#### DATA TO PROCESS

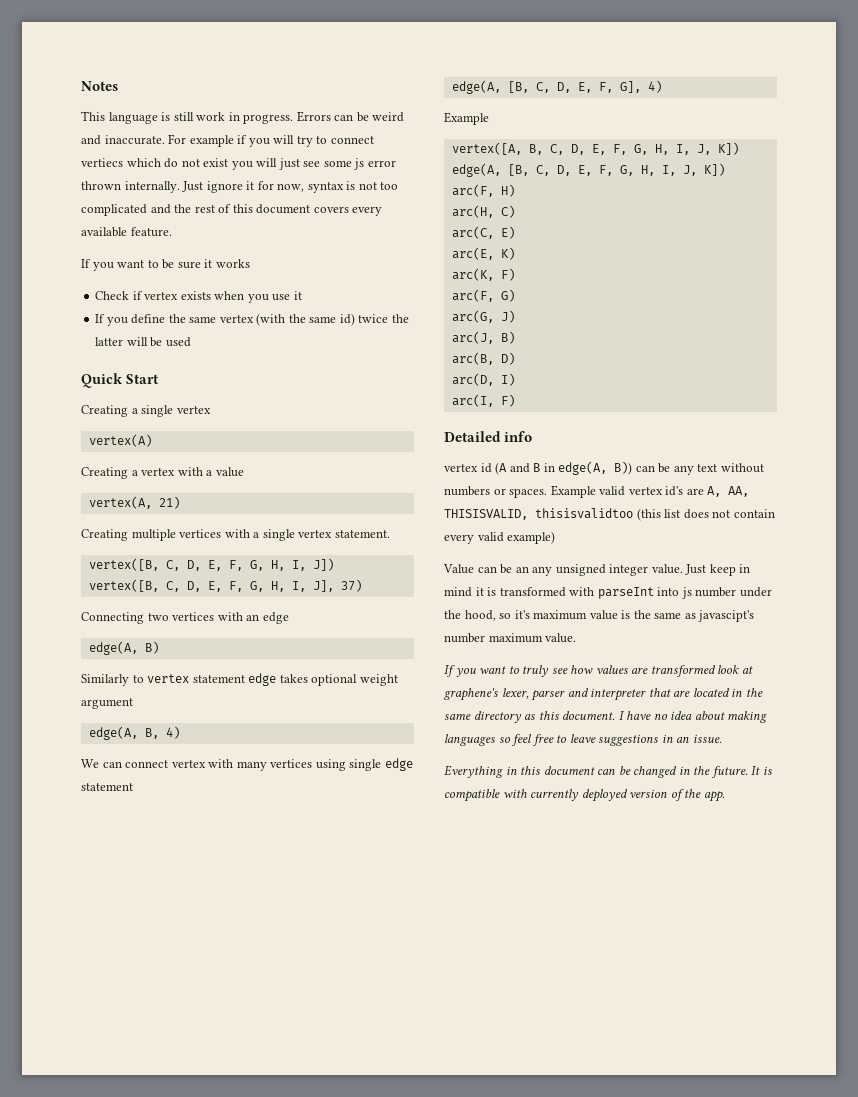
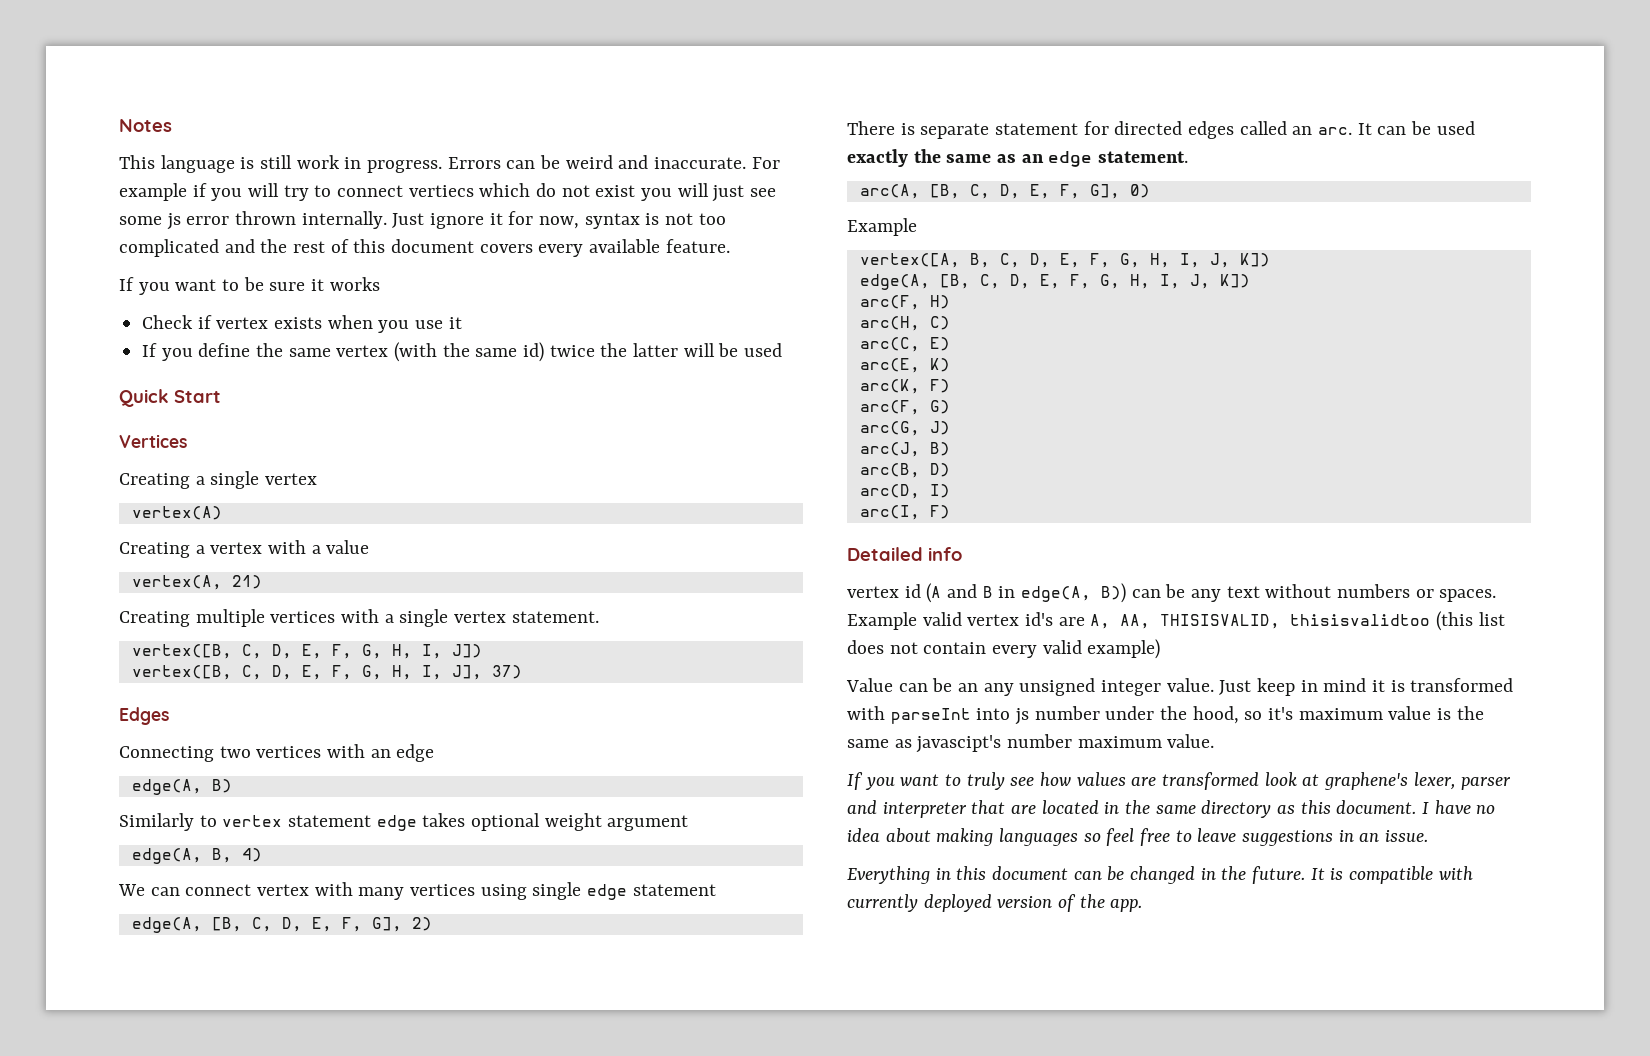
+ Vertices
+ Edges
- edge(A, [B, C, D, E, F, G], 4)
+ edge(A, [B, C, D, E, F, G], 2)
+ There is separate statement for directed edges called an arc. It can be used exactly the same as an edge statement.
+ arc(A, [B, C, D, E, F, G], 0)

########

Only these are to be transcribed: the line with "- edge(A, [B, C, D, E, F, G], 4)" and every line after it through the last line of the entries, each exactly.

**TASK RESULT**
- edge(A, [B, C, D, E, F, G], 4)
+ edge(A, [B, C, D, E, F, G], 2)
+ There is separate statement for directed edges called an arc. It can be used exactly the same as an edge statement.
+ arc(A, [B, C, D, E, F, G], 0)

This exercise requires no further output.